What the task requires — The line containing "TOTAL | SEP: 2,492.7 -> 2,487.7" marks the end: copy exactly every line from the start of the records below up to and including it, leaving out pictures.
START Information shown
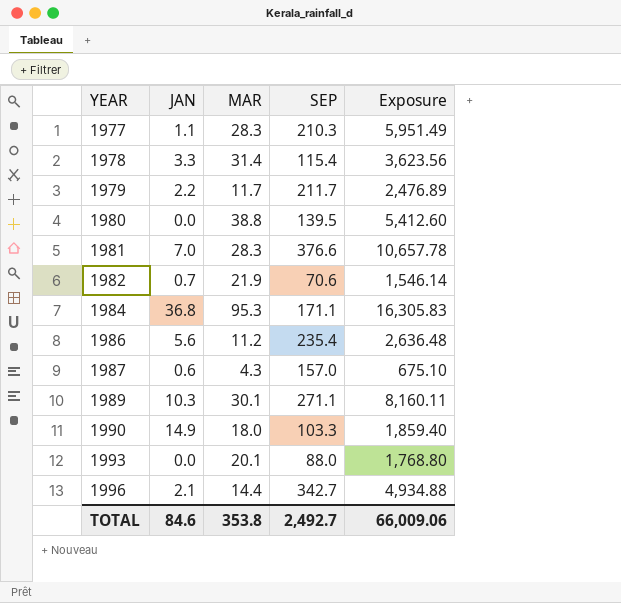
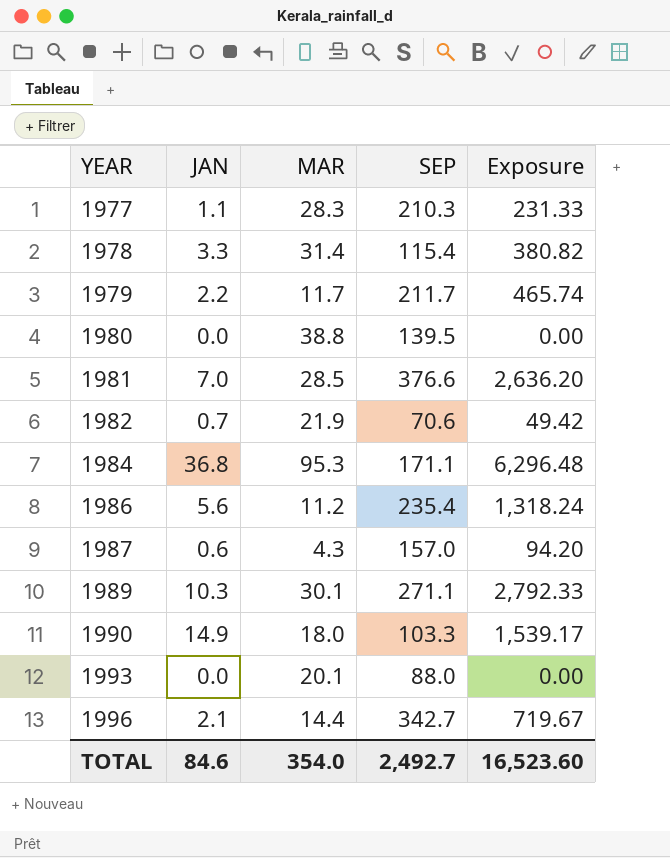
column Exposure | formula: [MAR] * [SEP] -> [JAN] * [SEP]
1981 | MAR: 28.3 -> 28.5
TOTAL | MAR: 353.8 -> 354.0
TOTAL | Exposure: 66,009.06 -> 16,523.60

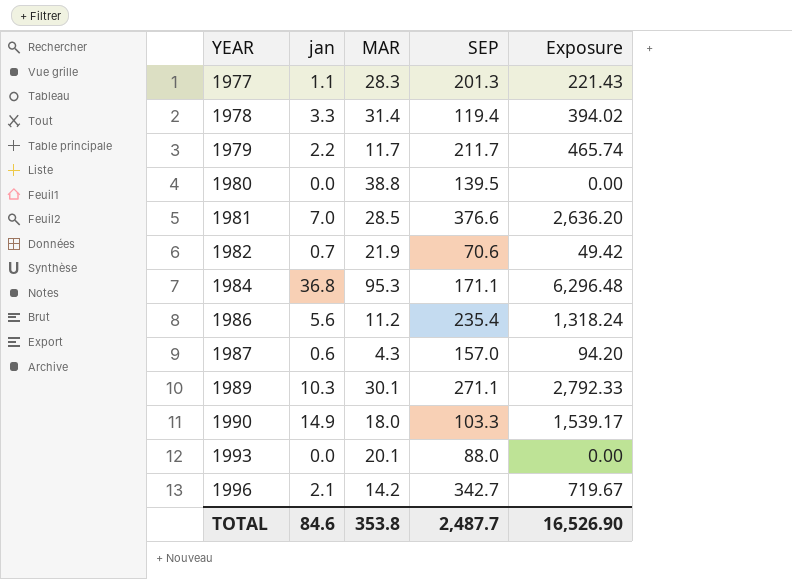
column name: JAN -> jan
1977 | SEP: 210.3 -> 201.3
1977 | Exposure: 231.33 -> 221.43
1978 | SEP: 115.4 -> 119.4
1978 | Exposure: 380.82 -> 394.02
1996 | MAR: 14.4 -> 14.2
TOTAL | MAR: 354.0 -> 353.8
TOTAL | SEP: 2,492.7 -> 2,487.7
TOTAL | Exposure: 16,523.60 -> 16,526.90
END Information shown
Result for this exercise —
column Exposure | formula: [MAR] * [SEP] -> [JAN] * [SEP]
1981 | MAR: 28.3 -> 28.5
TOTAL | MAR: 353.8 -> 354.0
TOTAL | Exposure: 66,009.06 -> 16,523.60

column name: JAN -> jan
1977 | SEP: 210.3 -> 201.3
1977 | Exposure: 231.33 -> 221.43
1978 | SEP: 115.4 -> 119.4
1978 | Exposure: 380.82 -> 394.02
1996 | MAR: 14.4 -> 14.2
TOTAL | MAR: 354.0 -> 353.8
TOTAL | SEP: 2,492.7 -> 2,487.7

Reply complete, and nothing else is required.